## Task details
Down to the last line, print the entries below exactly, and keep every picture out of the copy.

## Task input
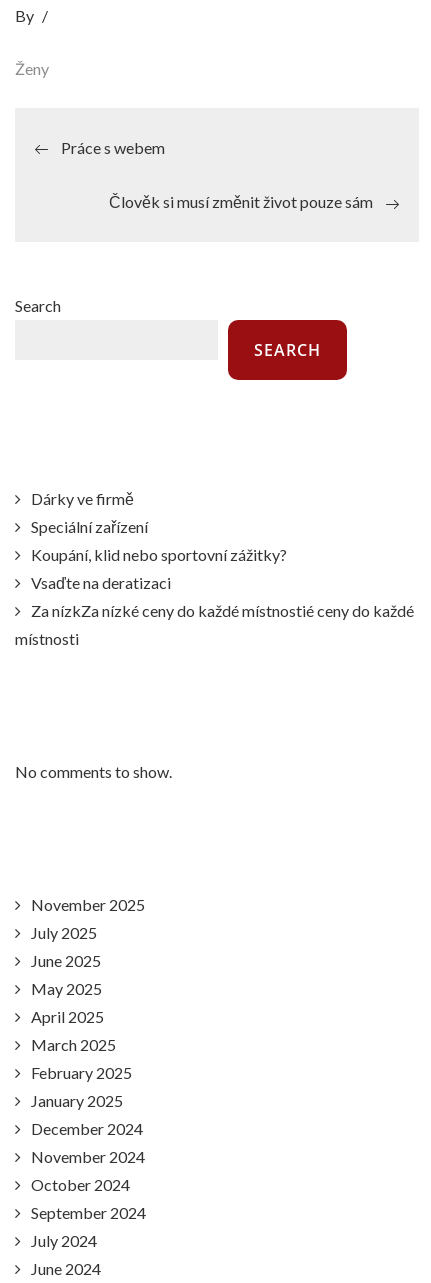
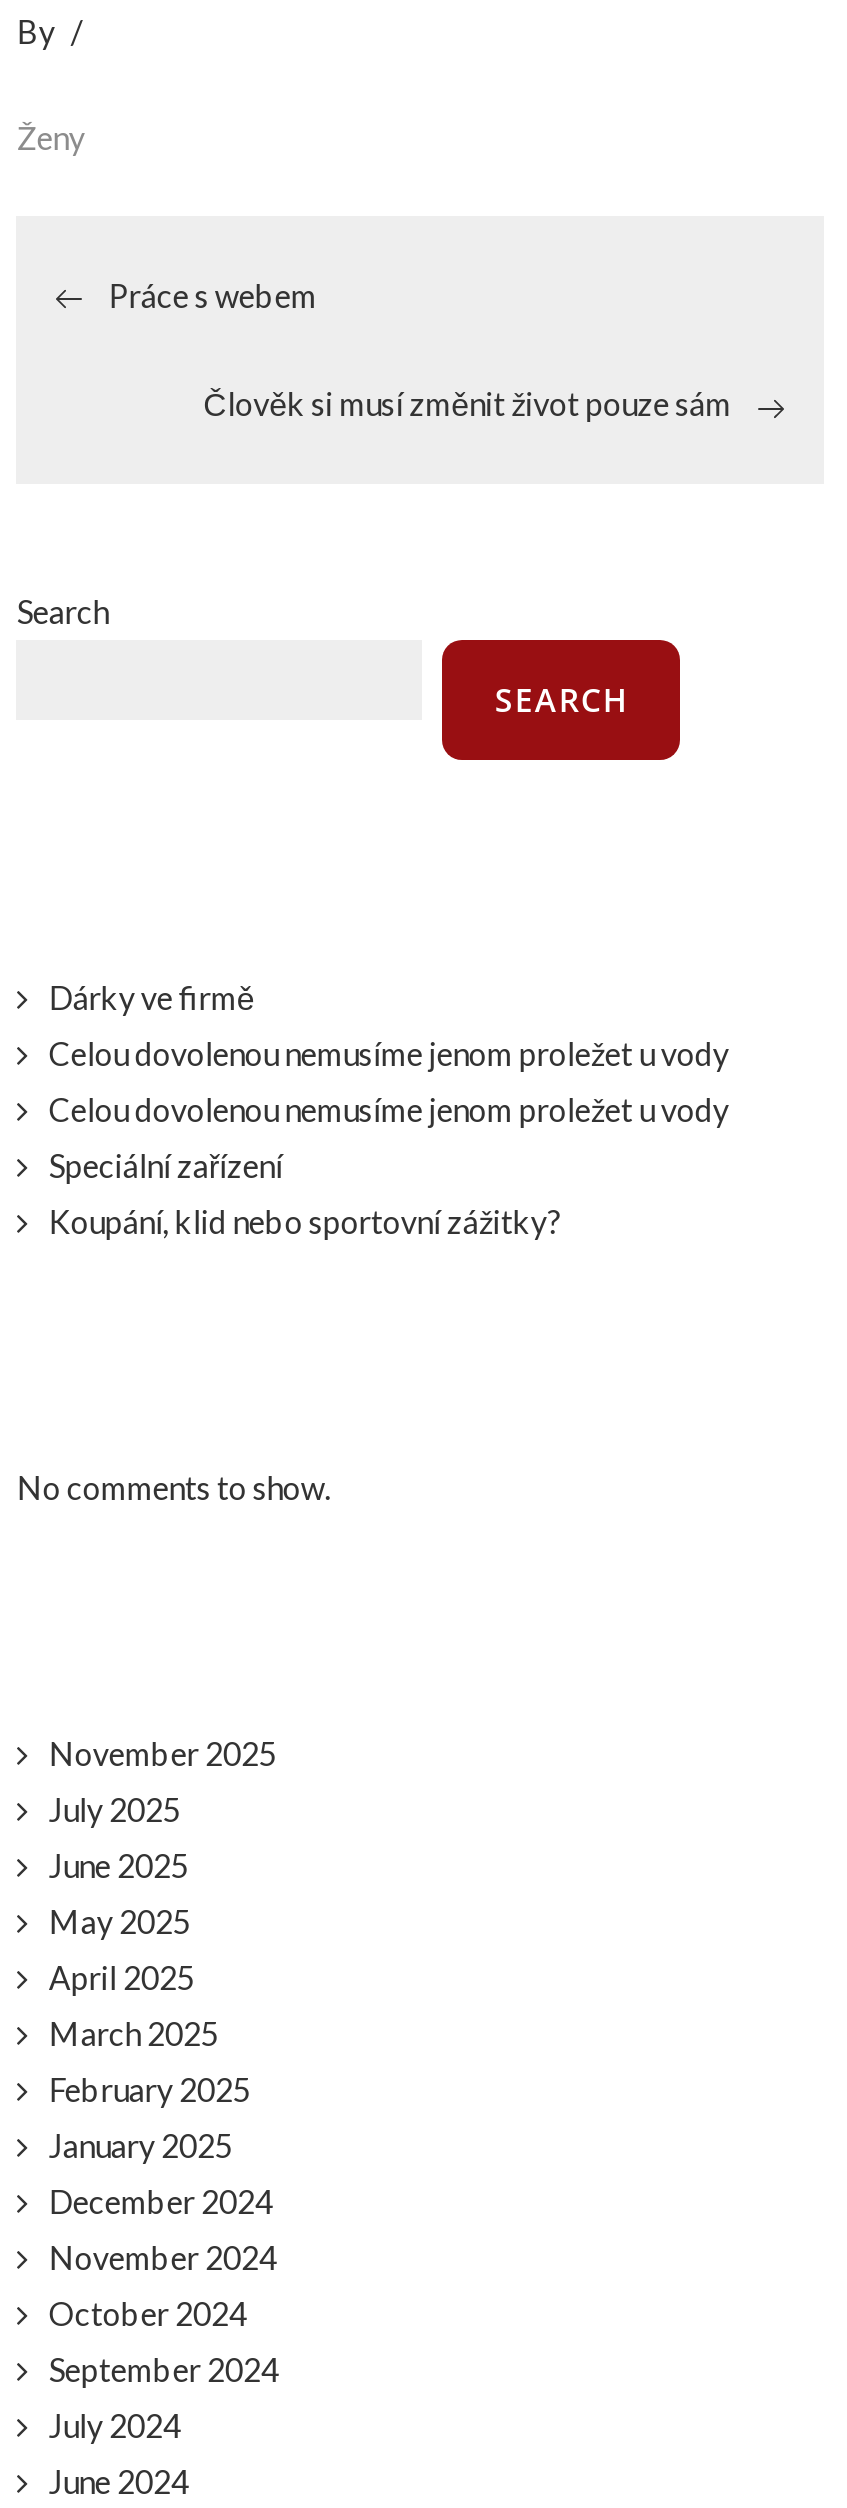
+ Celou dovolenou nemusíme jenom proležet u vody
+ Celou dovolenou nemusíme jenom proležet u vody

moved down: Speciální zařízení | Koupání, klid nebo sportovní zážitky?

- Vsaďte na deratizaci
- Za nízkZa nízké ceny do každé místnostié ceny do každé
- místnosti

## Answer for the task
+ Celou dovolenou nemusíme jenom proležet u vody
+ Celou dovolenou nemusíme jenom proležet u vody

moved down: Speciální zařízení | Koupání, klid nebo sportovní zážitky?

- Vsaďte na deratizaci
- Za nízkZa nízké ceny do každé místnostié ceny do každé
- místnosti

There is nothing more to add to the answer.